### Instructions for the task
Filter by the string "from": return the lines of the material that contain it.

### Material shown
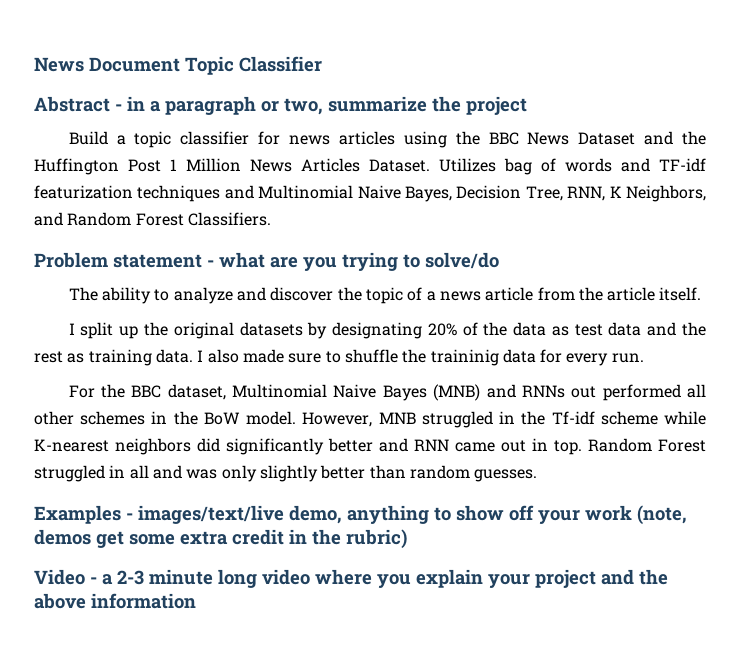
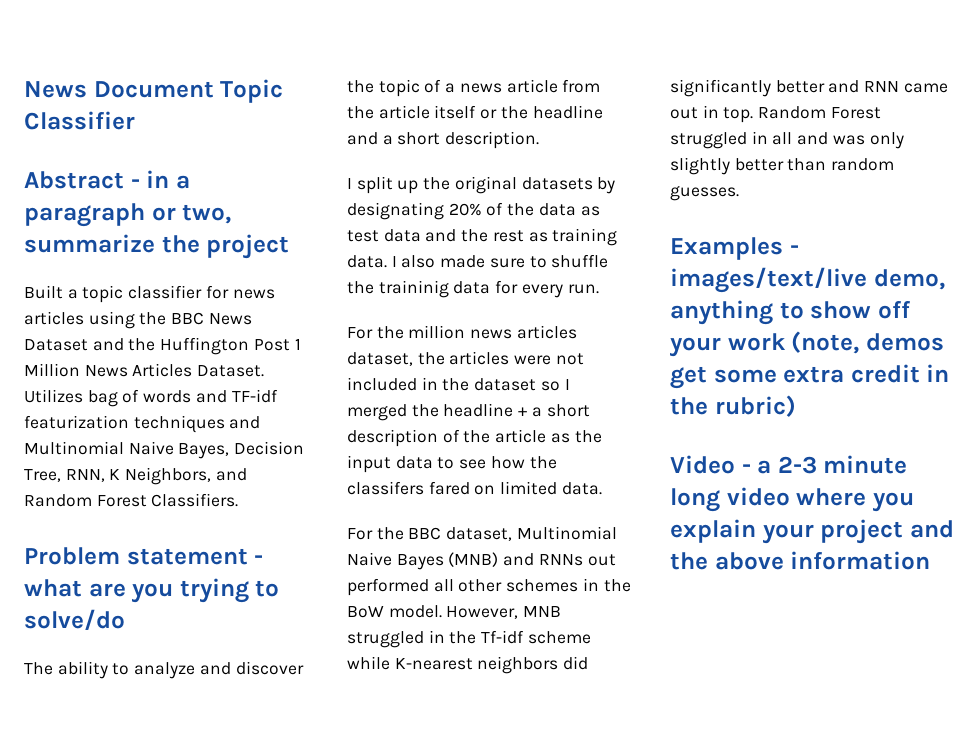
- Build a topic classifier for news articles using the BBC News Dataset and the Huffington Post 1 Million News Articles Dataset.
+ Built a topic classifier for news articles using the BBC News Dataset and the Huffington Post 1 Million News Articles Dataset.
- The ability to analyze and discover the topic of a news article from the article itself.
+ The ability to analyze and discover the topic of a news article from the article itself or the headline and a short description.
+ For the million news articles dataset, the articles were not included in the dataset so I merged the headline + a short description of the article as the input data to see how the classifers fared on limited data.

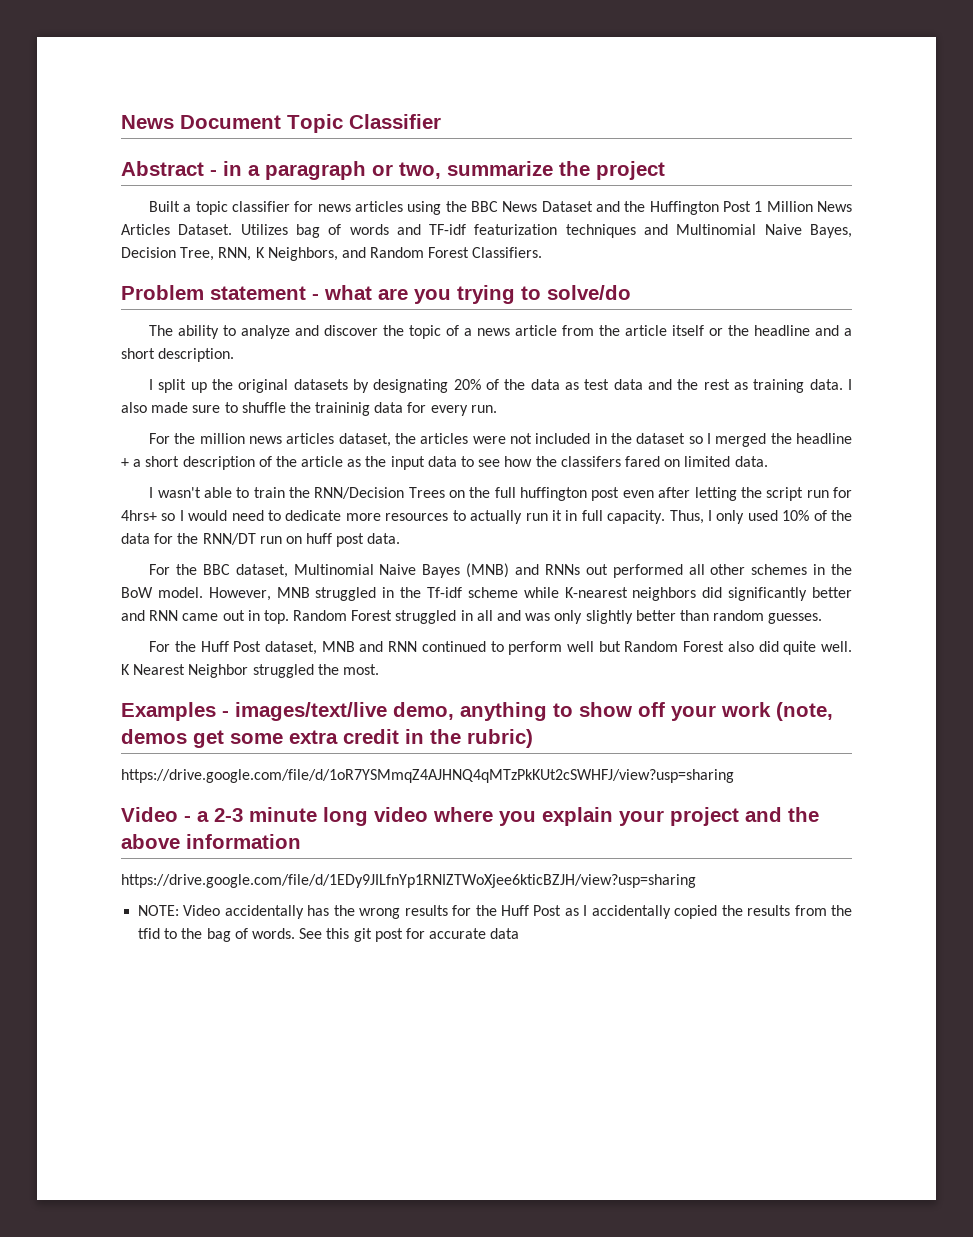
+ I wasn't able to train the RNN/Decision Trees on the full huffington post even after letting the script run for 4hrs+ so I would need to dedicate more resources to actually run it in full capacity. Thus, I only used 10% of the data for the RNN/DT run on huff post data.
+ For the Huff Post dataset, MNB and RNN continued to perform well but Random Forest also did quite well. K Nearest Neighbor struggled the most.
+ https://drive.google.com/file/d/1oR7YSMmqZ4AJHNQ4qMTzPkKUt2cSWHFJ/view?usp=sharing
+ https://drive.google.com/file/d/1EDy9JILfnYp1RNIZTWoXjee6kticBZJH/view?usp=sharing
+ NOTE: Video accidentally has the wrong results for the Huff Post as I accidentally copied the results from the tfid to the bag of words. See this git post for accurate data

### Answer to this task
- The ability to analyze and discover the topic of a news article from the article itself.
+ The ability to analyze and discover the topic of a news article from the article itself or the headline and a short description.
+ NOTE: Video accidentally has the wrong results for the Huff Post as I accidentally copied the results from the tfid to the bag of words. See this git post for accurate data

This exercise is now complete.